Table of Contents
ISRN Anatomy
Volume 2014, Article ID 871048, 5 pages
http://dx.doi.org/10.1155/2014/871048
Research Article

Variations in the Position and Length of the Vermiform Appendix in a Black Kenyan Population

Department of Human Anatomy, University of Nairobi, P.O. Box 30197, Nairobi 00100, Kenya

Received 28 February 2014; Accepted 20 March 2014; Published 30 April 2014

Academic Editors: L.-A. Arráez-Aybar, C. Dall’Aglio, C. Dilullo, P. Hebbard, and B. Mitchell

Copyright © 2014 Philip Mwachaka et al. This is an open access article distributed under the Creative Commons Attribution License, which permits unrestricted use, distribution, and reproduction in any medium, provided the original work is properly cited.

Abstract

Background. Topography of the appendix influences its mobility, degree of mobilization of the cecum, and need for additional muscle splitting during appendectomy. Although appendectomy is a common surgical procedure, there is a paucity of data on its topography in black Africans. Methods.
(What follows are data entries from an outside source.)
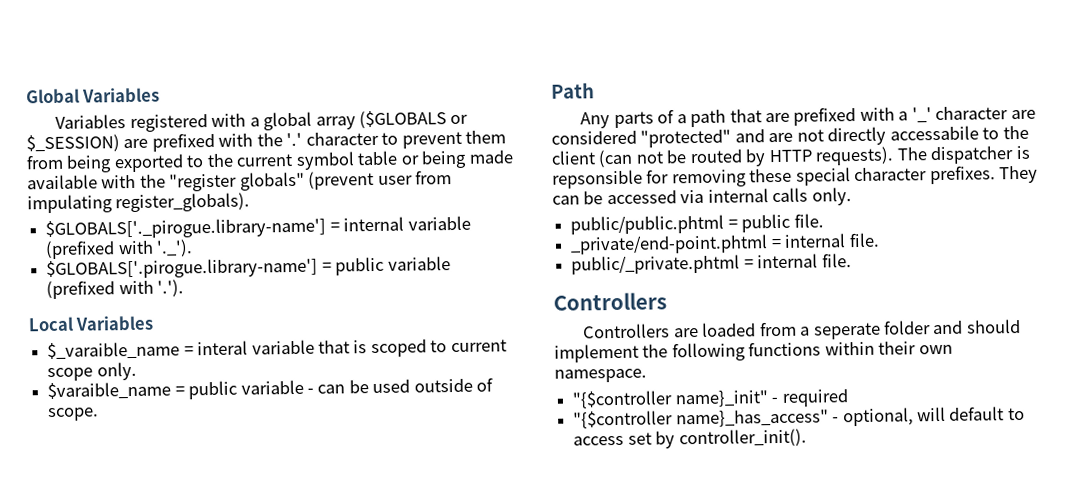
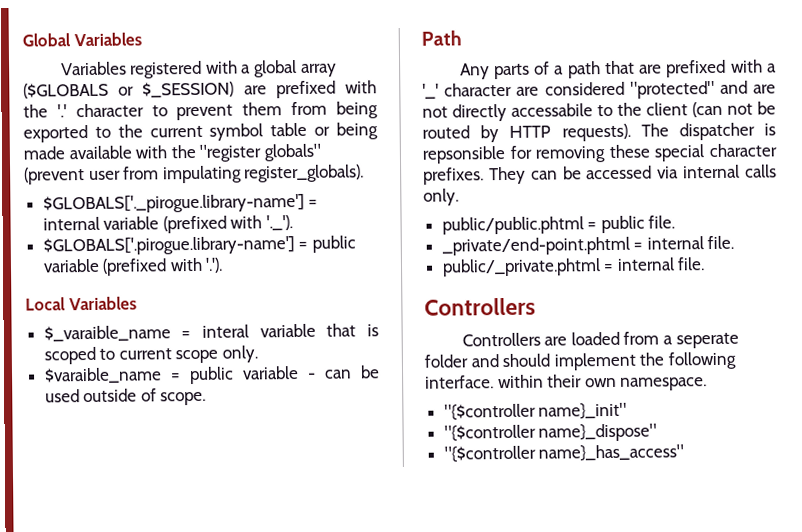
[748,341,822,357] functions -> [425,375,494,389] interface.
[771,389,849,407] - required -> [443,423,658,442] // "{$controller name}_dispose"
[832,406,1025,427] [573,428,807,449] - optional, will default to access set by controller_init(). -> (685, 453) none

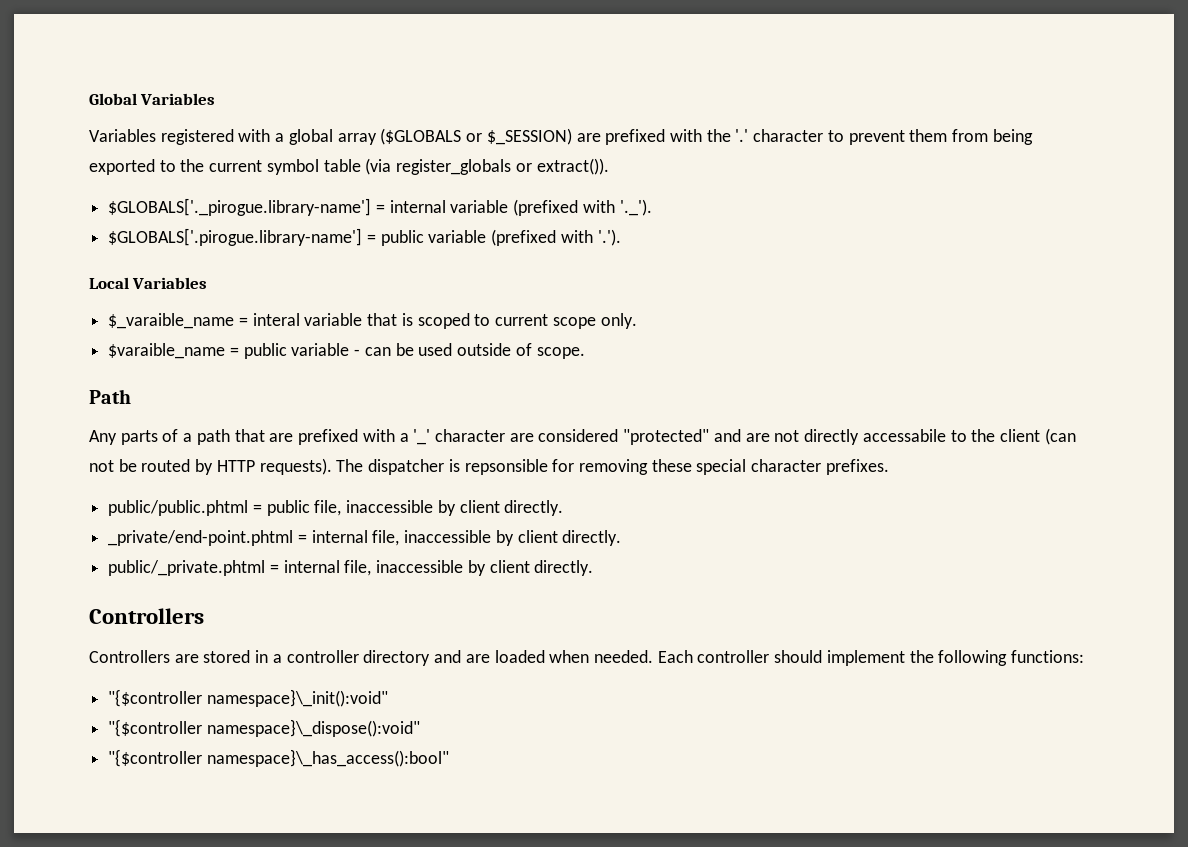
[314,122,378,140] [23,143,321,162] [24,164,365,185] or being made available with the "register globals" (prevent user from impulating register_globals). -> [365,158,609,175] (via register_globals or extract()).
[488,164,777,185] [423,188,459,206] [441,215,676,235] [441,235,735,256] [441,257,706,277] [424,297,536,316] [461,331,739,349] [424,351,737,371] [425,374,708,391] [443,402,628,421] [443,423,658,442] [443,444,685,463] They can be accessed via internal calls only. // public/public.phtml = public file. // _private/end-point.phtml = internal file. // public/_private.phtml = internal file. // Controllers // Controllers are loaded from a seperate folder and should implement the following interface. within their own namespace. // "{$controller name}_init" // "{$controller name}_dispose" // "{$controller name}_has_access" -> [108,500,564,516] [108,530,622,546] [108,560,594,576] [89,608,204,624] [89,650,1085,666] [108,689,388,707] [108,719,420,737] [108,749,449,767] // public/public.phtml = public file, inaccessible by client directly. // _private/end-point.phtml = internal file, inaccessible by client directly. // public/_private.phtml = internal file, inaccessible by client directly. // Controllers // Controllers are stored in a controller directory and are loaded when needed. Each controller should implement the following functions: // "{$controller namespace}\_init():void" // "{$controller namespace}\_dispose():void" // "{$controller namespace}\_has_access():bool"

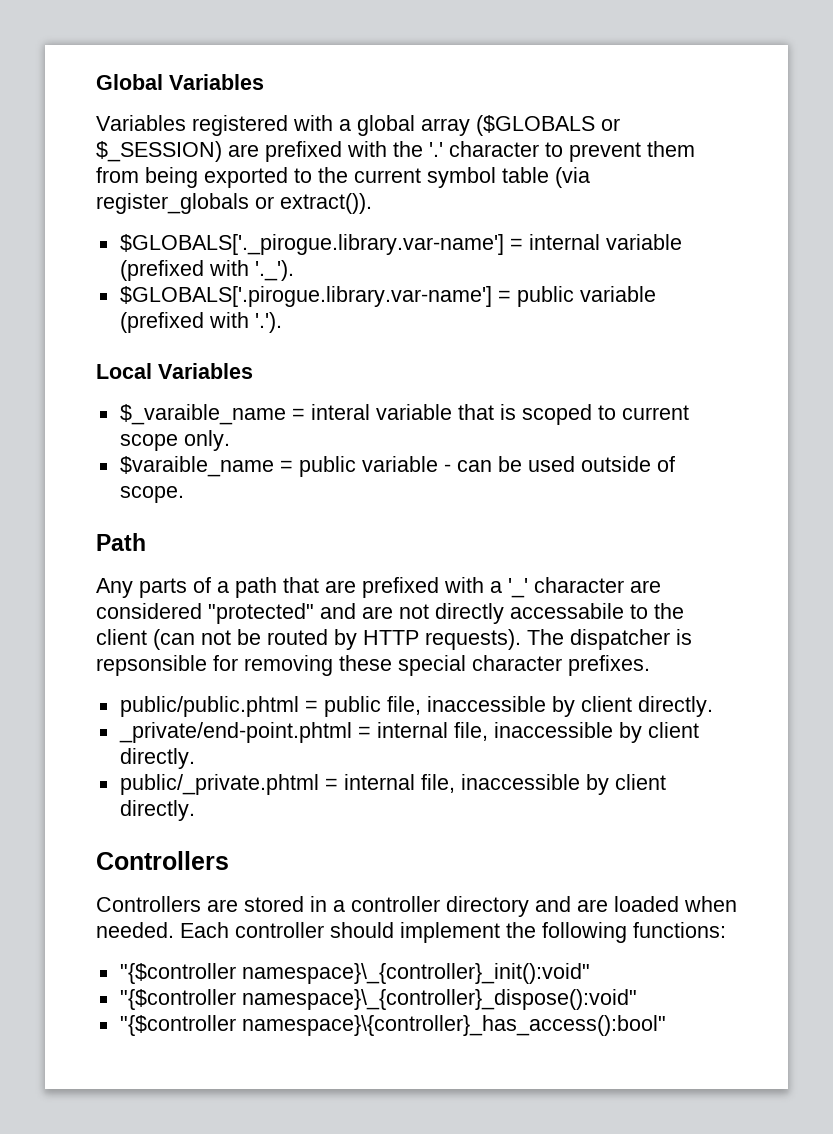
[108,198,372,216] $GLOBALS['._pirogue.library-name'] -> [119,234,504,255] $GLOBALS['._pirogue.library.var-name']
[108,228,363,246] $GLOBALS['.pirogue.library-name'] -> [119,286,492,307] $GLOBALS['.pirogue.library.var-name']
[206,689,388,707] [108,719,420,737] [108,749,449,767] namespace}\_init():void" // "{$controller namespace}\_dispose():void" // "{$controller namespace}\_has_access():bool" -> [241,963,590,984] [119,989,637,1010] [119,1015,666,1036] namespace}\_{controller}_init():void" // "{$controller namespace}\_{controller}_dispose():void" // "{$controller namespace}\{controller}_has_access():bool"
The position and length of the appendix and relation of the appendicular base with spinoumbilical line were determined in 48 cadavers obtained from the Department of Human Anatomy, University of Nairobi, Kenya. Results. The commonest appendicular types in males were retrocecal 10 (27%) while in females was subileal 4 (36.4%). The average length of the appendix was 76.5 ± 23.6 mm. The base of the appendix was located along, below, and above the spinoumbilical line in 25 (52.1%), 9 (18.8%), and 14 (29.2%) cases, respectively. Conclusion. The topography of appendix in Kenyans shows variations from other populations. Knowledge of these variations is important during appendicectomy.